Fighting the War on Error

"You measure a democracy by the freedom it gives its dissidents, not the freedom it gives its assimilated conformists."
- Political & Social Activist Abbie Hoffman (1936-1989)

Tuesday, June 27, 2006

One brave family

I've already talked a bit about my grandmother's death. Almost as tough as watching her literally take her last breaths was watching my nieces and nephews through it all (to say nothing of my mom, brothers and the rest of my family).



This was my oldest nephew Zac's first experience with losing a grandparent, and the little guy was brave. He was crying at the funeral home, but I'm glad he didn't see Nan in the coffin - he just saw pictures of her on top of the casket. He was close to Nan, and I'm sure he will miss her dearly. I'll always remember his brave face this weekend, and how my grandmother would light up whenever he came over to visit.



Nan with my oldest niece, Emily. Nan had a special bond with Em - her first great grandchild. She spent lots and lots of time at Nan's house, and I know in my heart that Nan loved every minute of it. Em is a good kid and a real sweetheart, and I know that seeing Nan in her final days was very hard, but Em loved her so much she wanted to be there. She was so brave and so devoted to her Nan, like we all were, but Em showed it, especially in the really tough days last week.

I'm very proud of all of my nieces and nephews and how they were during a very tough situation. I just single out Emily and Zac because they are the oldest, and they were the most aware about what was going on around them. So, it was hardest on them.

I loved my grandmother so much, these words are difficult to type. How do you even begin to quantify the love of a grandmother in a single paragraph? It was a priveledge and an honor to be by her bedside in her final days with us - I couldn't possibly repay all of the love she has given me over the years, but hopefully I showed her how much she meant to me. It's easy to beat yourself up after someone you love so deeply passes, and I have: "I should have called more, could have visited more, should have told her I loved her one more time," etc. But, she knew, and she knows, how much she meant to me. Holding her hands and peppering her forehead with kisses as she lay striken in bed was the easiest and most important thing I've ever done for someone in my family.

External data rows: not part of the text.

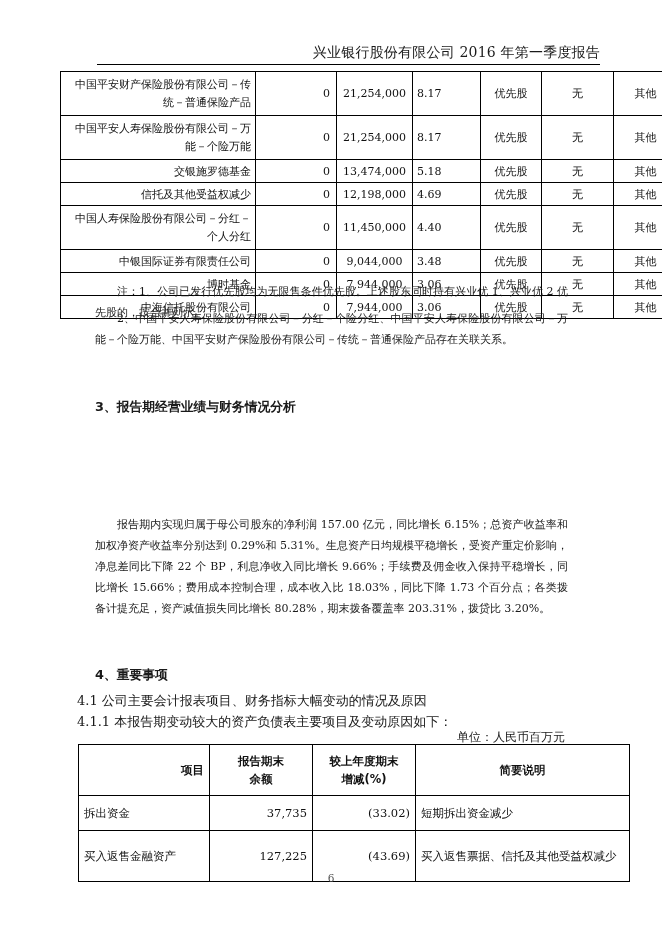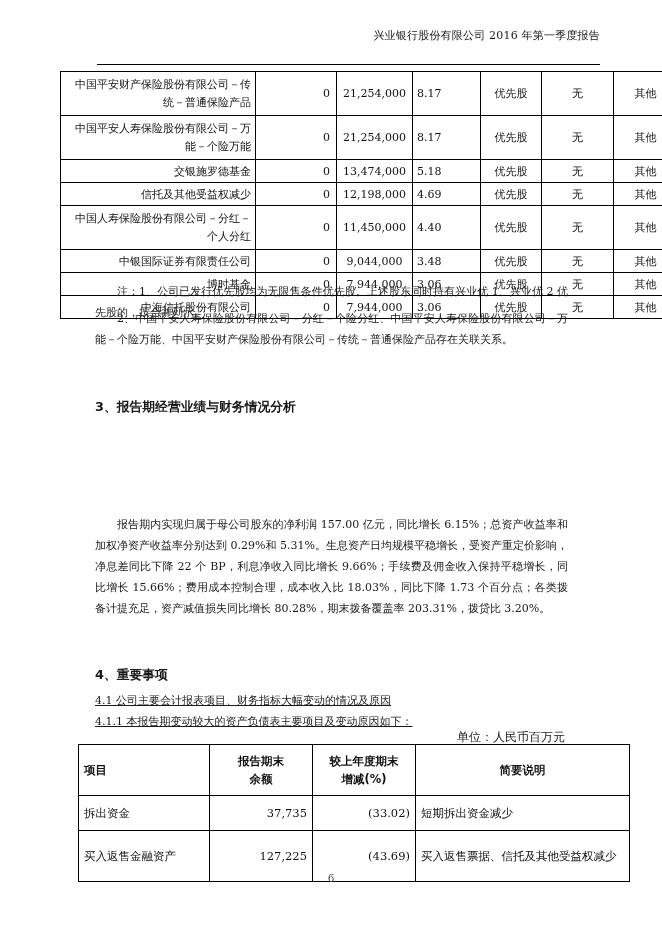--- a/index.html
+++ b/index.html
@@ -23,10 +23,10 @@
   .page-header {
     position: absolute;
     left: 97px;
-    top: 28px;
+    top: 44px;
     width: 503px;
     text-align: right;
-    font-size: 11px;
+    font-size: 14px;
     line-height: 16px;
     letter-spacing: 0.2px;
     white-space: nowrap;

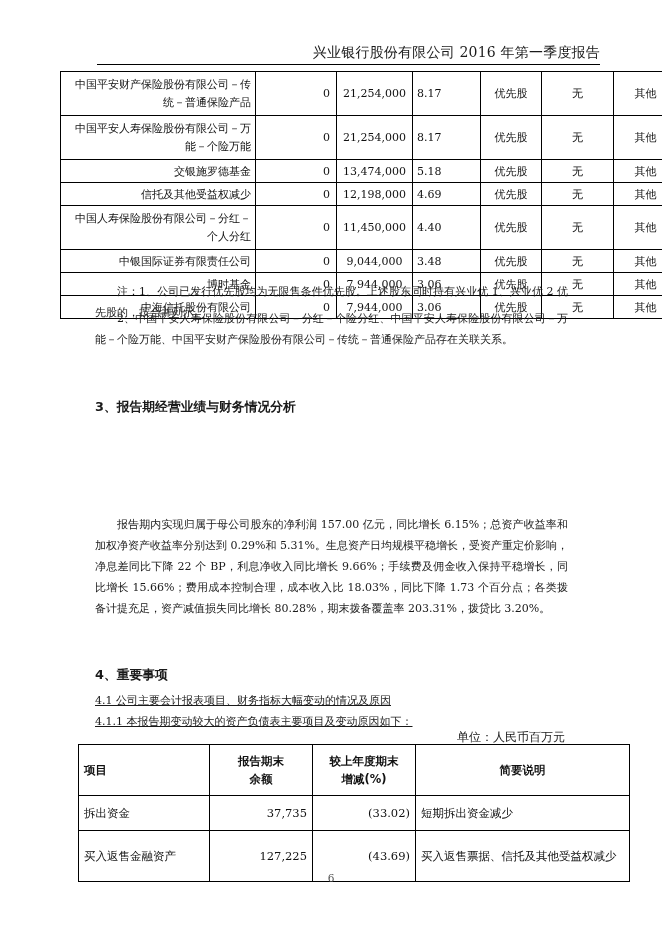--- a/index.html
+++ b/index.html
@@ -96,11 +96,10 @@
   }
   .subline {
     position: absolute;
-    left: 95px;
+    left: 77px;
     width: 473px;
-    font-size: 11px;
+    font-size: 13px;
     line-height: 21px;
-    text-decoration: underline;
   }
   .unit-line {
     position: absolute;

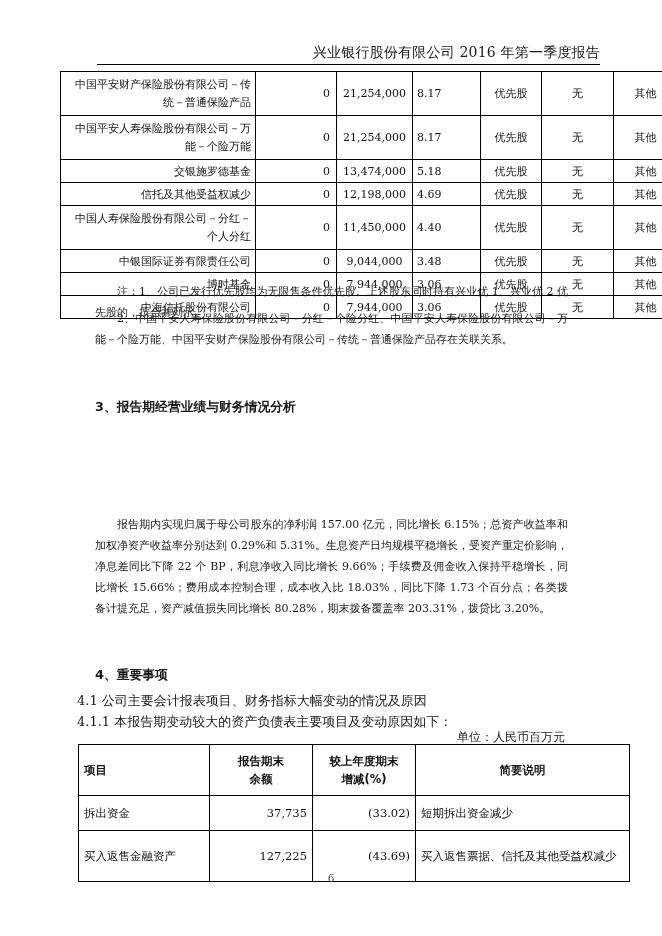--- a/index.html
+++ b/index.html
@@ -132,7 +132,7 @@
     text-align: center;
     line-height: 17px;
   }
-  .bhead.left-head { text-align: left; padding-left: 8px; }
+  .bhead.left-head { text-align: right; padding-left: 8px; }
   .row-tall td { height: 44px; vertical-align: middle; }
   .row-short td { height: 28px; vertical-align: middle; }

The night before she died, at about 3 a.m. I lowered the rail on her bed and put my head next to hers on the pillow - I wanted it to be like old times when I used to stay over and we'd fall asleep watching our Saturday night shows. What I'd give to just have one more of those Saturday nights. I was her little Russell, and she was my Nan. I could do no wrong or very rarely, & when I did, it was my mom's fault :o) Sorry mom! She grew all the more remarkable in my eyes as I grew older, talking to her about World War II and her life in general.

Right before Nan passed, as Em was leaving, she said with tears streaming down her face, "I just don't want her to forget me." That was heartbreaking for me to hear. Of course she won't, Em. She's smiling down on all of us.